**Description of the task:** The text of every record, exactly as given and with no pictures, should be your output.

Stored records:

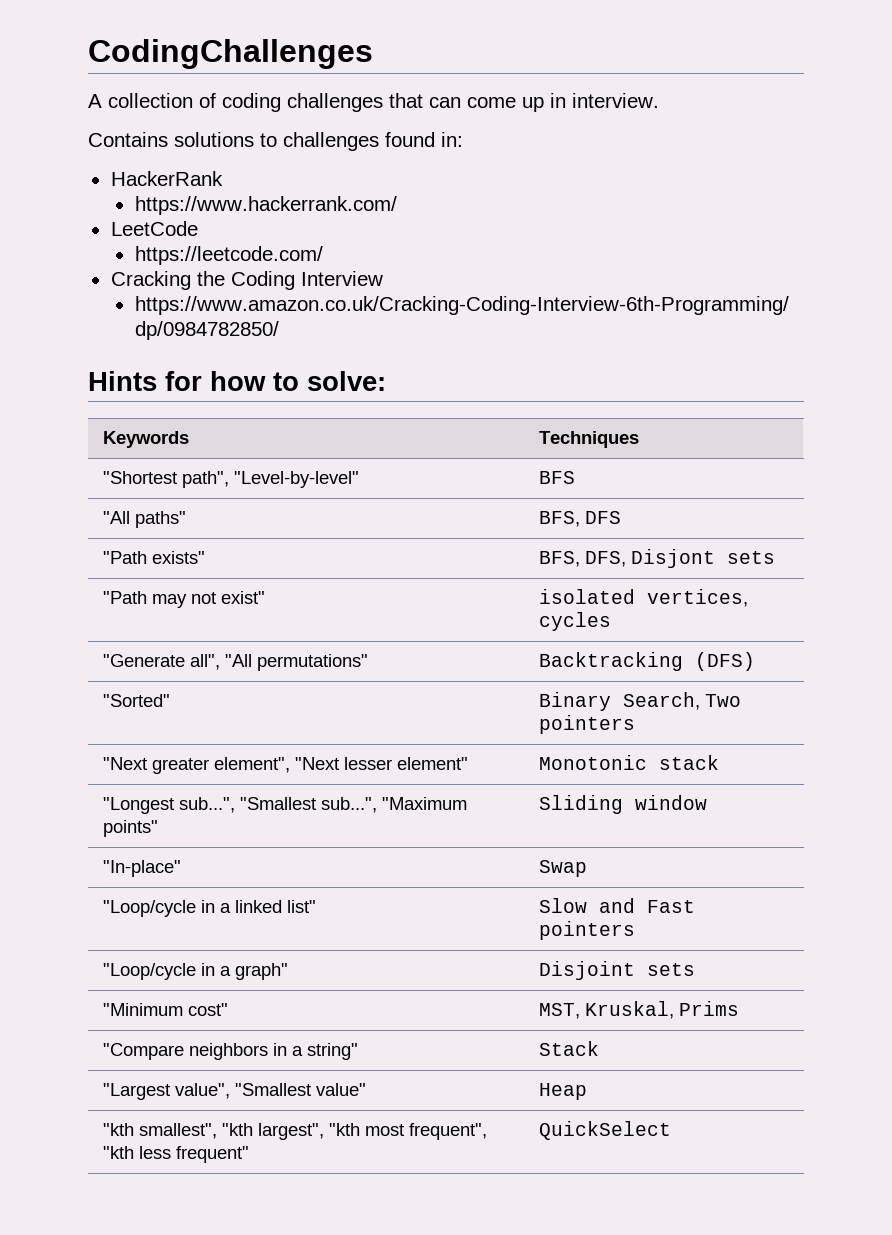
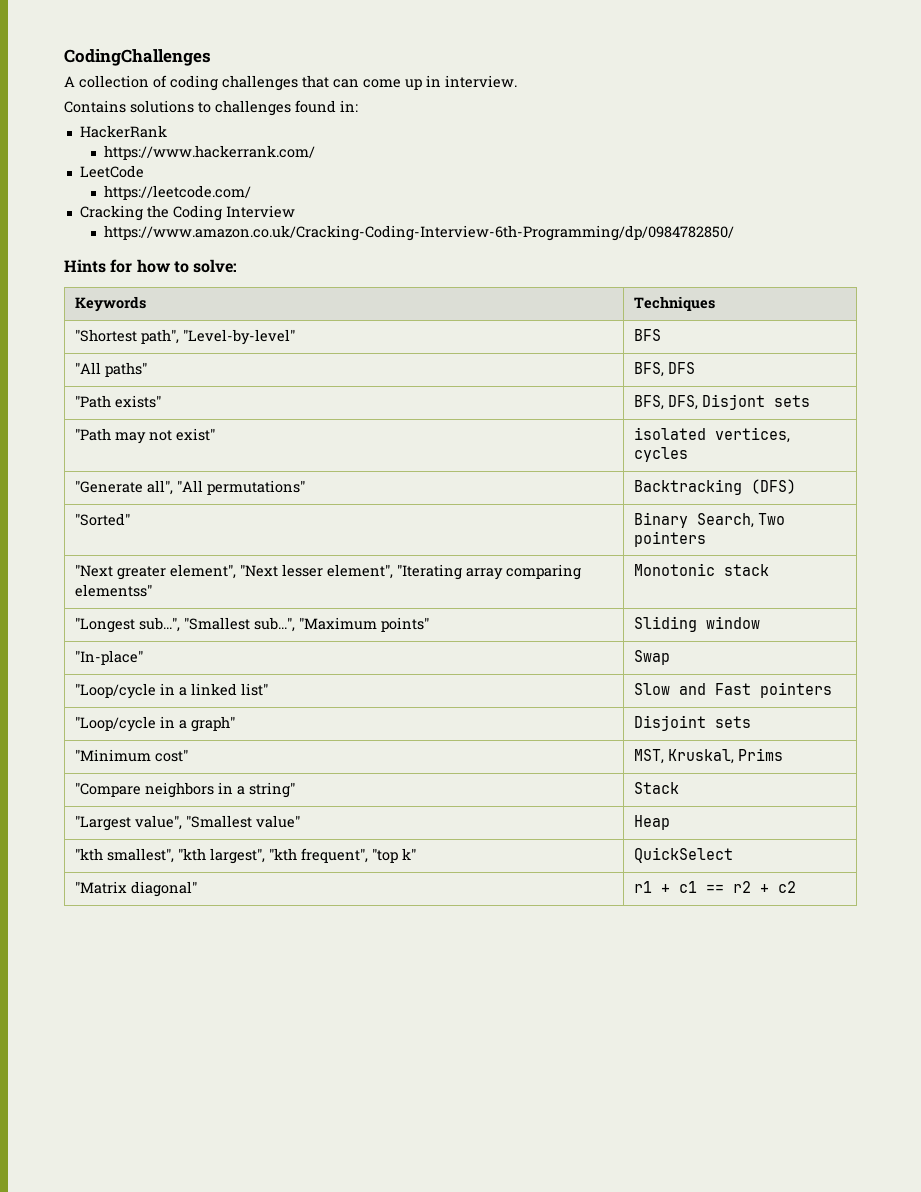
- "Next greater element", "Next lesser element" | Monotonic stack
+ "Next greater element", "Next lesser element", "Iterating array comparing elementss" | Monotonic stack
- "kth smallest", "kth largest", "kth most frequent", "kth less frequent" | QuickSelect
+ "kth smallest", "kth largest", "kth frequent", "top k" | QuickSelect
+ "Matrix diagonal" | r1 + c1 == r2 + c2

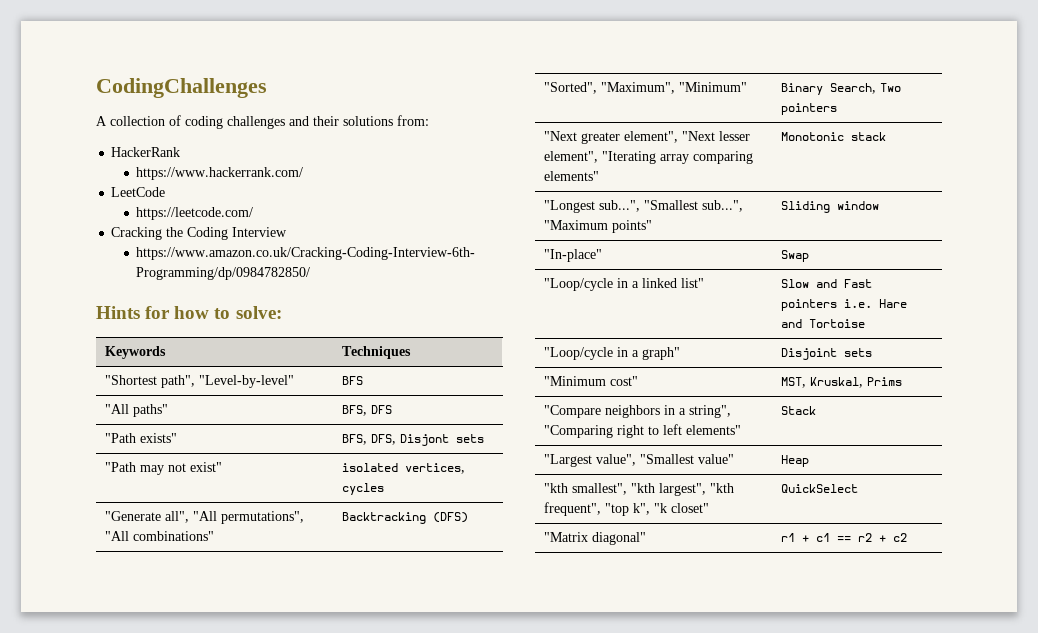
- A collection of coding challenges that can come up in interview.
- Contains solutions to challenges found in:
+ A collection of coding challenges and their solutions from:
- "Generate all", "All permutations" | Backtracking (DFS)
+ "Generate all", "All permutations", "All combinations" | Backtracking (DFS)
- "Sorted" | Binary Search, Two pointers
+ "Sorted", "Maximum", "Minimum" | Binary Search, Two pointers
- "Next greater element", "Next lesser element", "Iterating array comparing elementss" | Monotonic stack
+ "Next greater element", "Next lesser element", "Iterating array comparing elements" | Monotonic stack
- "Loop/cycle in a linked list" | Slow and Fast pointers
+ "Loop/cycle in a linked list" | Slow and Fast pointers i.e. Hare and Tortoise
- "Compare neighbors in a string" | Stack
+ "Compare neighbors in a string", "Comparing right to left elements" | Stack
- "kth smallest", "kth largest", "kth frequent", "top k" | QuickSelect
+ "kth smallest", "kth largest", "kth frequent", "top k", "k closet" | QuickSelect

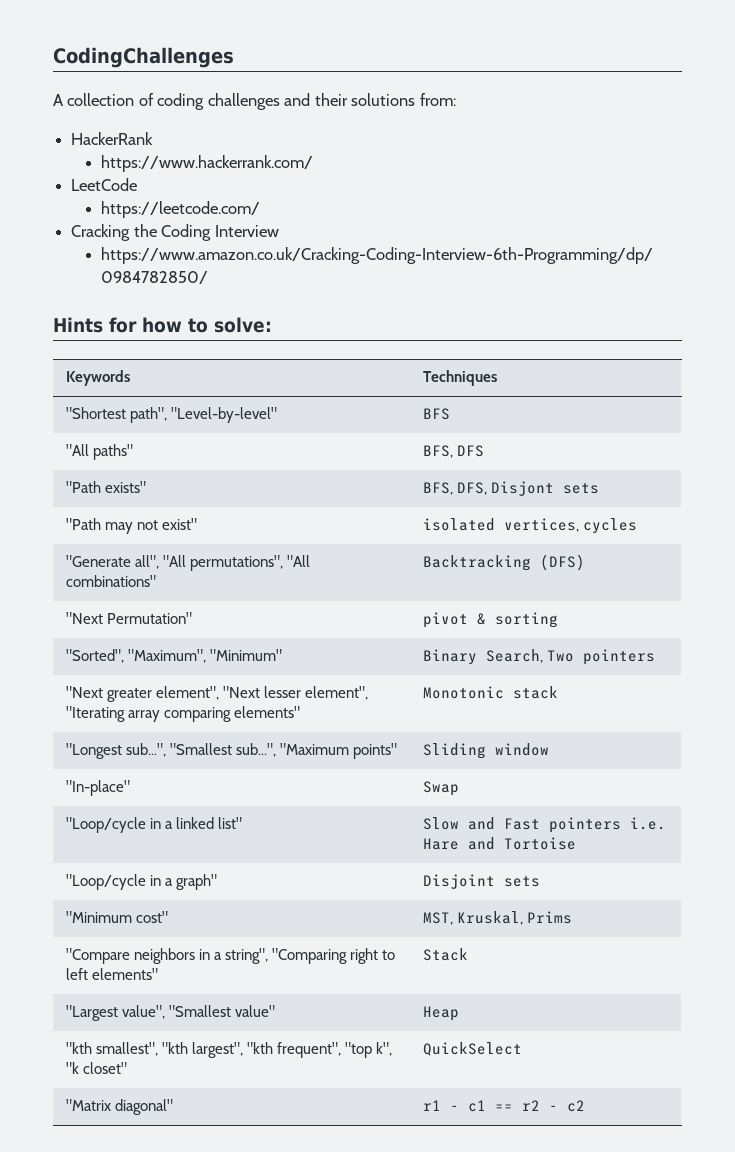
+ "Next Permutation" | pivot & sorting
- "Matrix diagonal" | r1 + c1 == r2 + c2
+ "Matrix diagonal" | r1 - c1 == r2 - c2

**Task response:**
- "Next greater element", "Next lesser element" | Monotonic stack
+ "Next greater element", "Next lesser element", "Iterating array comparing elementss" | Monotonic stack
- "kth smallest", "kth largest", "kth most frequent", "kth less frequent" | QuickSelect
+ "kth smallest", "kth largest", "kth frequent", "top k" | QuickSelect
+ "Matrix diagonal" | r1 + c1 == r2 + c2

- A collection of coding challenges that can come up in interview.
- Contains solutions to challenges found in:
+ A collection of coding challenges and their solutions from:
- "Generate all", "All permutations" | Backtracking (DFS)
+ "Generate all", "All permutations", "All combinations" | Backtracking (DFS)
- "Sorted" | Binary Search, Two pointers
+ "Sorted", "Maximum", "Minimum" | Binary Search, Two pointers
- "Next greater element", "Next lesser element", "Iterating array comparing elementss" | Monotonic stack
+ "Next greater element", "Next lesser element", "Iterating array comparing elements" | Monotonic stack
- "Loop/cycle in a linked list" | Slow and Fast pointers
+ "Loop/cycle in a linked list" | Slow and Fast pointers i.e. Hare and Tortoise
- "Compare neighbors in a string" | Stack
+ "Compare neighbors in a string", "Comparing right to left elements" | Stack
- "kth smallest", "kth largest", "kth frequent", "top k" | QuickSelect
+ "kth smallest", "kth largest", "kth frequent", "top k", "k closet" | QuickSelect

+ "Next Permutation" | pivot & sorting
- "Matrix diagonal" | r1 + c1 == r2 + c2
+ "Matrix diagonal" | r1 - c1 == r2 - c2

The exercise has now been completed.